Privacy in Alcoves is the default, not a setting. If a feature would send user media or metadata off the instance, it does not ship. All AI inference runs locally, on CPU, on hardware you own.

Alcoves deliberately targets the no-GPU case. Models are chosen for that constraint rather than chasing state-of-the-art at any cost. The practical ceiling is roughly 8 GB of RAM on x86_64.

CapabilityApproach
Face detection + recognitionONNX models; faces clustered into “people”.
Object detectionCOCO-label object detection (YOLO-class).
Audio-event taggingAudioSet (527 classes).
Speech transcriptionwhisper.cpp, with admin-selectable model sizes.

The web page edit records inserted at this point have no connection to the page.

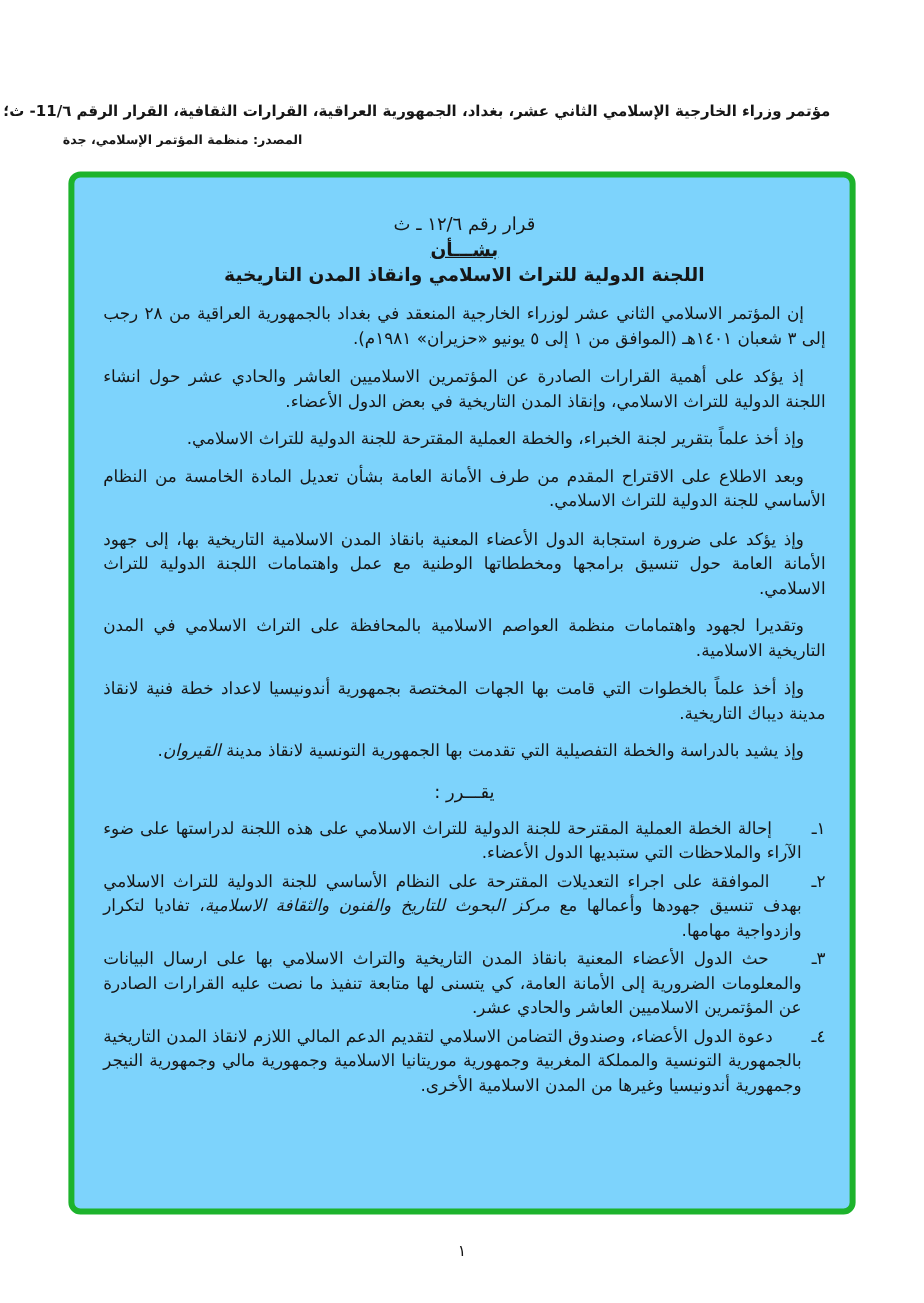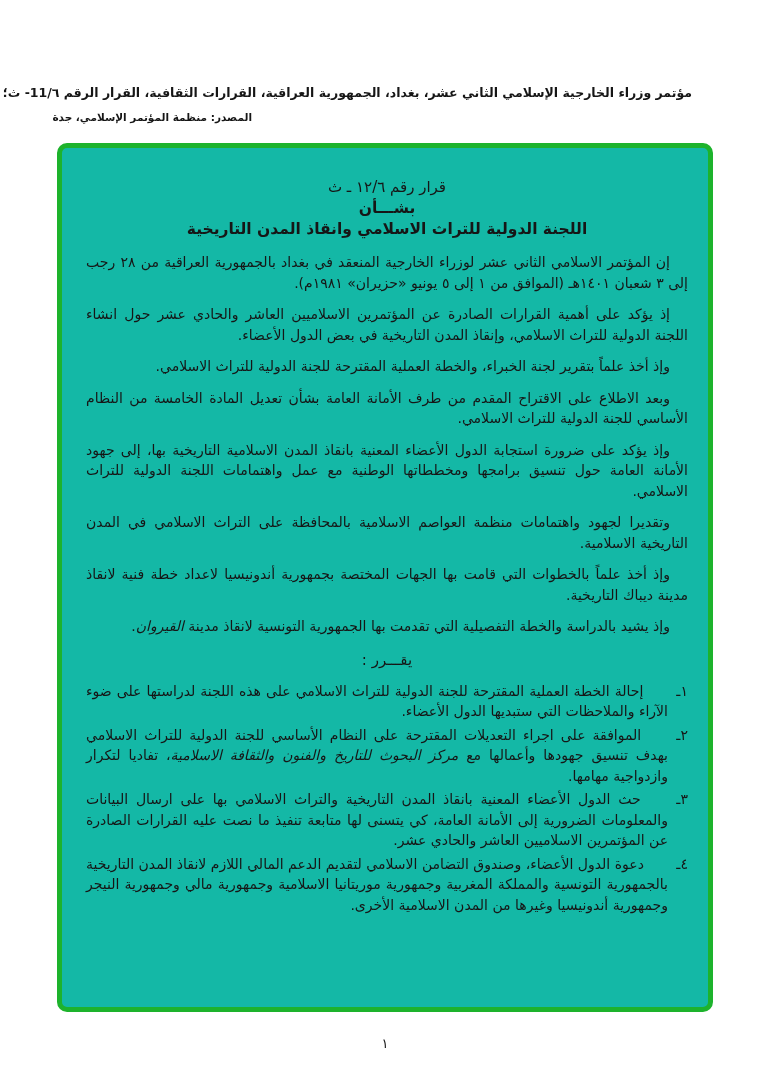--- a/index.html
+++ b/index.html
@@ -33,7 +33,7 @@
     border-radius:10px;
     padding:24px 20px 0 24px;
     overflow:hidden;
-    background:#14b8a6;
+    background:#7dd3fc;
   }
 
   .decree-number{text-align:center;font-size:15px;margin:6px 0 3px;}

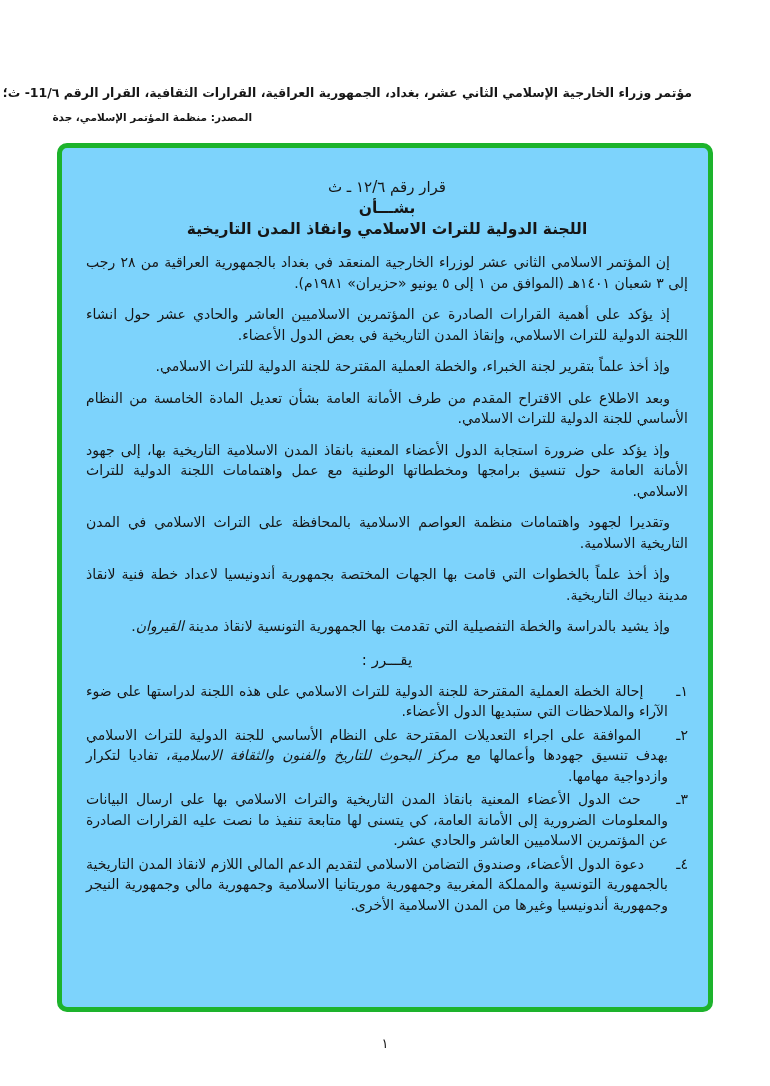--- a/index.html
+++ b/index.html
@@ -37,7 +37,7 @@
   }
 
   .decree-number{text-align:center;font-size:15px;margin:6px 0 3px;}
-  .decree-regarding{text-align:center;font-size:15.5px;font-weight:bold;margin:0 0 3px;}
+  .decree-regarding{text-align:center;font-size:15.5px;font-weight:bold;margin:0 0 3px;text-decoration:underline;}
   .decree-title{text-align:center;font-size:15.5px;font-weight:bold;margin:0 0 14px;}
 
   .para{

Models download on demand the first time a capability is used — nothing is bundled, and no inference ever leaves the box.

The Go backend is a pure API with no analytics pipeline phoning home — and there never will be one. There is no per-seat SaaS pricing and no third party in the loop. Your media, and everything derived from it, stays on your instance.

Sensitive surfaces are owner-gated: the admin panel, the job-queue dashboard, registration policy, and runtime ML-model selection are reachable only by the instance owner. Sharing is opt-in per library and revocable.

Optional dependencies are exactly that — optional. The product stays usable when one is missing:

  • No models? Serve the originals.
  • No Redis/queue? Inline-process transforms instead of enqueuing them.
  • Slow WebSocket client? Drop the frame and let it re-fetch on reconnect.